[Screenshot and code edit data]
┄┄┄┄┄┄

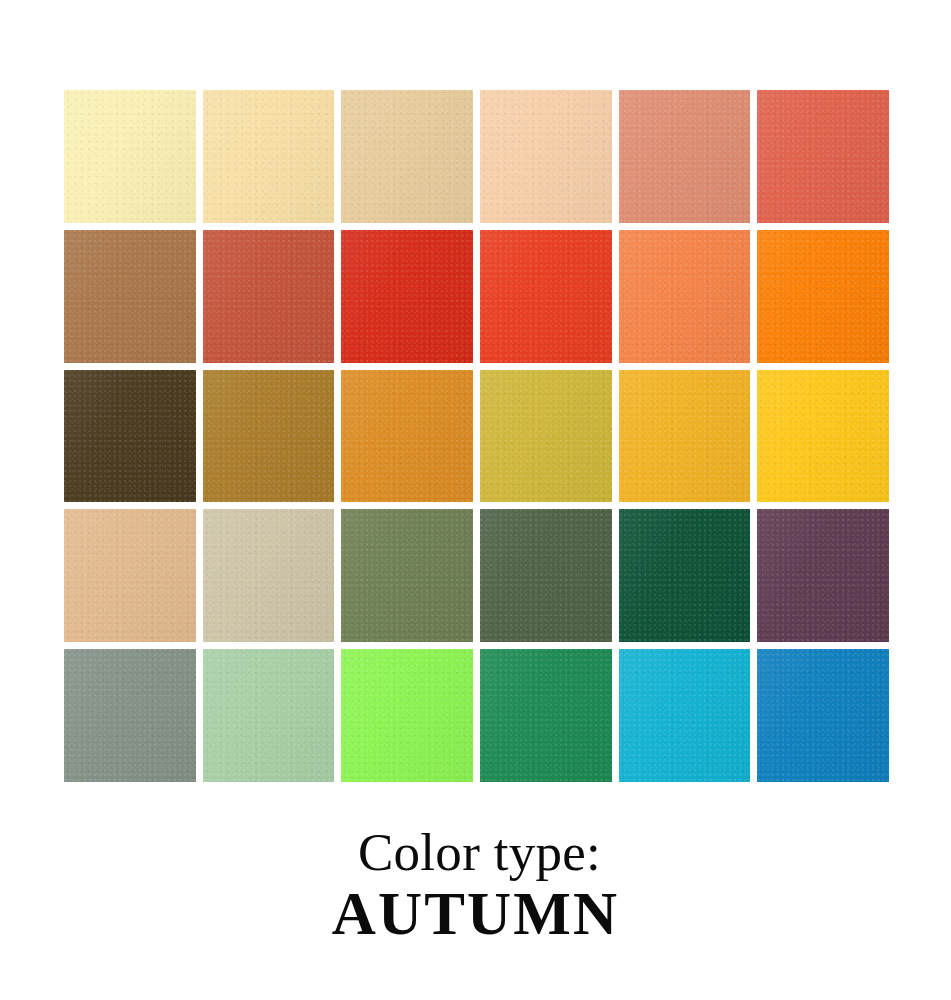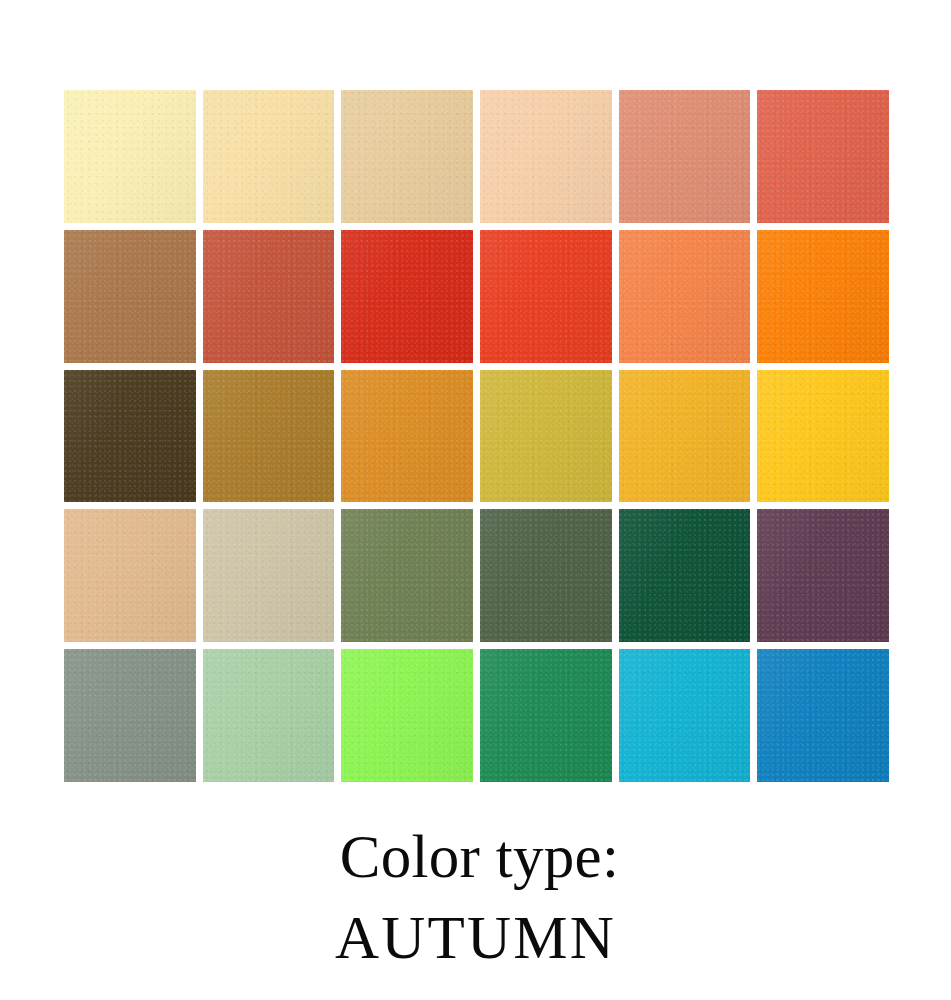--- a/index.html
+++ b/index.html
@@ -76,7 +76,7 @@
   }
   #caption-line-1 {
     display: block;
-    font-size: 61px;
+    font-size: 53px;
     letter-spacing: 0.3px;
     font-weight: 400;
     margin-left: 8px;

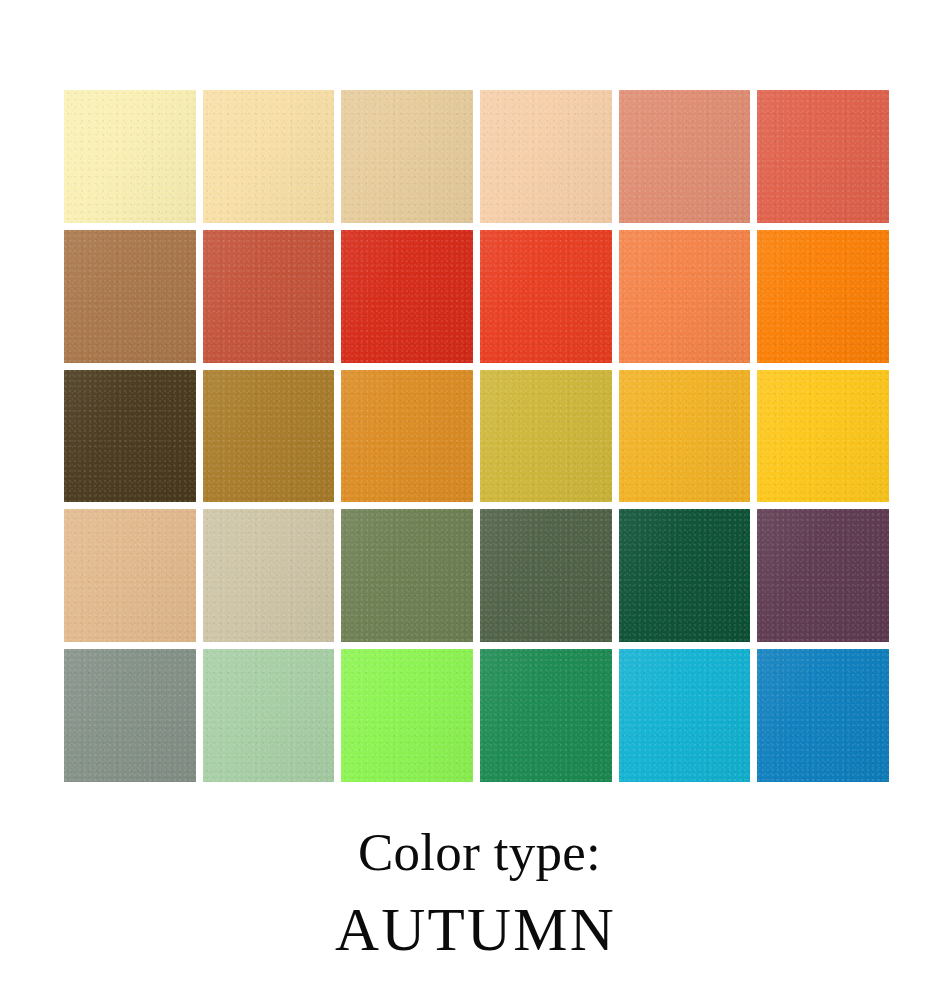--- a/index.html
+++ b/index.html
@@ -85,8 +85,8 @@
     display: block;
     font-size: 61px;
     letter-spacing: 2.2px;
-    font-weight: 400;
-    margin-top: 20px;
+    font-weight: 700;
+    margin-top: 4px;
   }
 </style>
 </head>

┄┄┄┄┄┄

Every line that contains the string "weight" should be copied from the records.

§ TASK ANSWER
     font-weight: 400;
-    font-weight: 400;
+    font-weight: 700;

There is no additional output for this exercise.